Song by Tiësto featuring Ilira

from the album The London Sessions
- Released: 15 May 2020
- Genre: Brazilian bass
- Length: 2:30
- Label: Musical Freedom; PM:AM; Universal;
- Songwriters: Tijs Verwest; Ilira Gashi; Johannes Muller;
- Producers: Tiësto; Joe Walter;

= Lose You (Tiësto song) =

"Lose You" is a song by Dutch disc jockey and producer Tiësto with vocals from Swiss-Albanian singer and songwriter Ilira.
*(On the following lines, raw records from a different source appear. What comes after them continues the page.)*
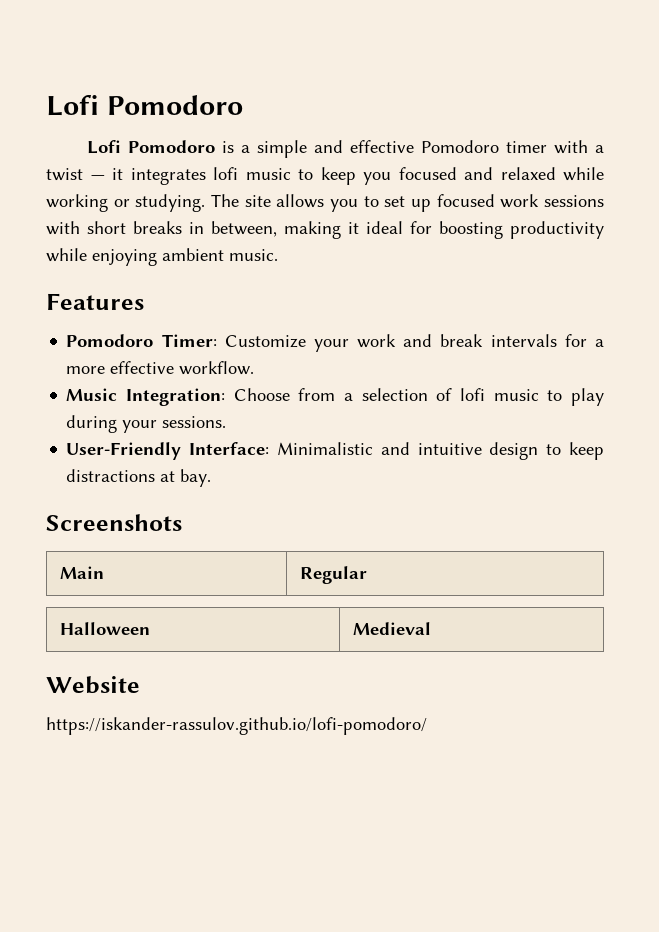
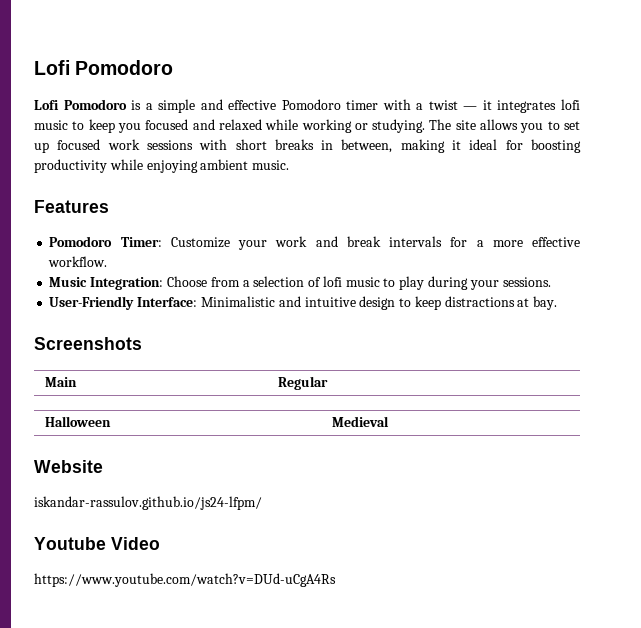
- https://iskander-rassulov.github.io/lofi-pomodoro/
+ iskandar-rassulov.github.io/js24-lfpm/
+ Youtube Video
+ https://www.youtube.com/watch?v=DUd-uCgA4Rs

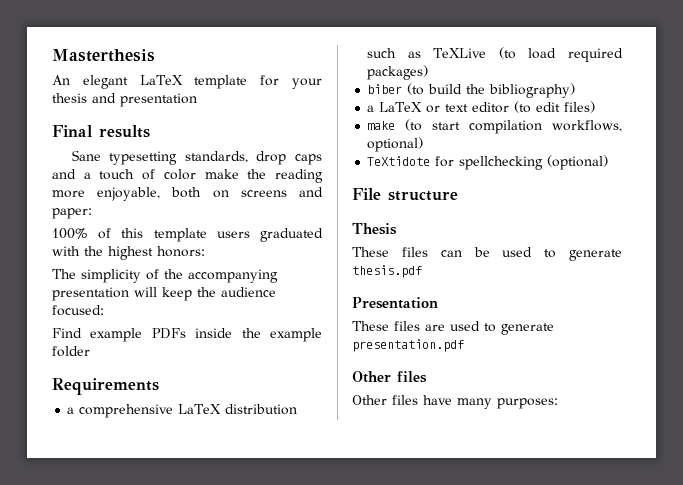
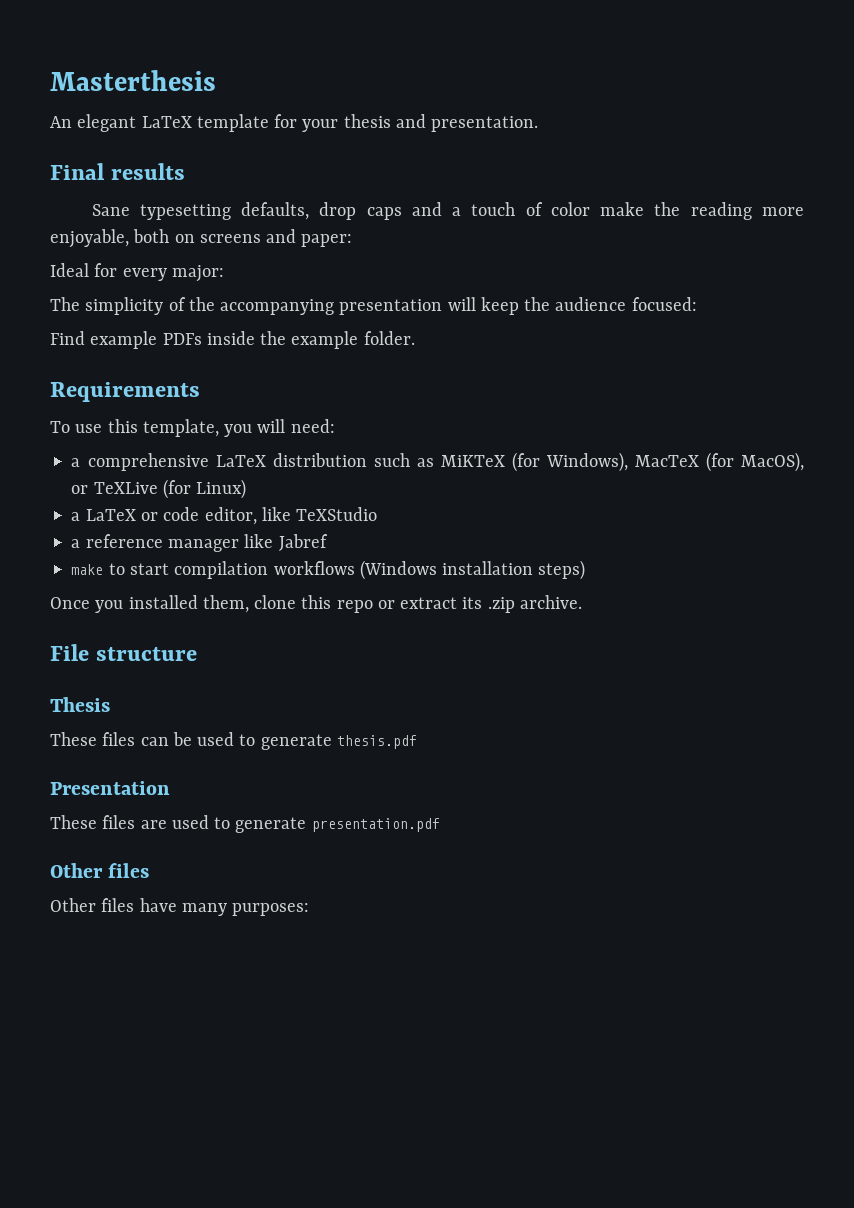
- An elegant LaTeX template for your thesis and presentation
+ An elegant LaTeX template for your thesis and presentation.
- Sane typesetting standards, drop caps and a touch of color make the reading more enjoyable, both on screens and paper:
+ Sane typesetting defaults, drop caps and a touch of color make the reading more enjoyable, both on screens and paper:
- 100% of this template users graduated with the highest honors:
+ Ideal for every major:
- Find example PDFs inside the example folder
+ Find example PDFs inside the example folder.
+ To use this template, you will need:
- a comprehensive LaTeX distribution such as TeXLive (to load required packages)
- biber (to build the bibliography)
- a LaTeX or text editor (to edit files)
- make (to start compilation workflows, optional)
- TeXtidote for spellchecking (optional)
+ a comprehensive LaTeX distribution such as MiKTeX (for Windows), MacTeX (for MacOS), or TeXLive (for Linux)
+ a LaTeX or code editor, like TeXStudio
+ a reference manager like Jabref
+ make to start compilation workflows (Windows installation steps)
+ Once you installed them, clone this repo or extract its .zip archive.

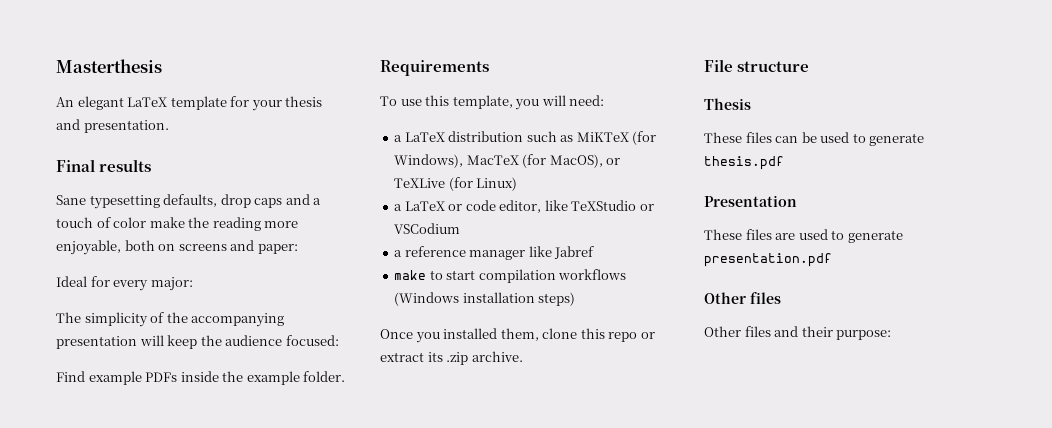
- a comprehensive LaTeX distribution such as MiKTeX (for Windows), MacTeX (for MacOS), or TeXLive (for Linux)
+ a LaTeX distribution such as MiKTeX (for Windows), MacTeX (for MacOS), or TeXLive (for Linux)
- a LaTeX or code editor, like TeXStudio
+ a LaTeX or code editor, like TeXStudio or VSCodium
- Other files have many purposes:
+ Other files and their purpose:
The song was included in Tiësto's fifth studio album, The London Sessions, released on 15 May 2020. It is the third brazilian bass song produced by Tiësto after "Boom" and "Grapevine".

== Track listing ==
- Digital Download (from The London Sessions album)
1. "Lose You" – 2:30

- Digital download – Chico Rose Remix
2. "Lose You" (Chico Rose Remix) – 2:35

== Charts ==

Chart performance for "Lose You"
| Chart (2020) | Peak position |
|---|---|
| US Hot Dance/Electronic Songs (Billboard) | 37 |

==Certifications==

Certifications for "Lose You"
| Region | Certification | Certified units/sales |
| Brazil (Pro-Música Brasil) | Gold | 20,000^{‡} |
^{‡} Sales+streaming figures based on certification alone.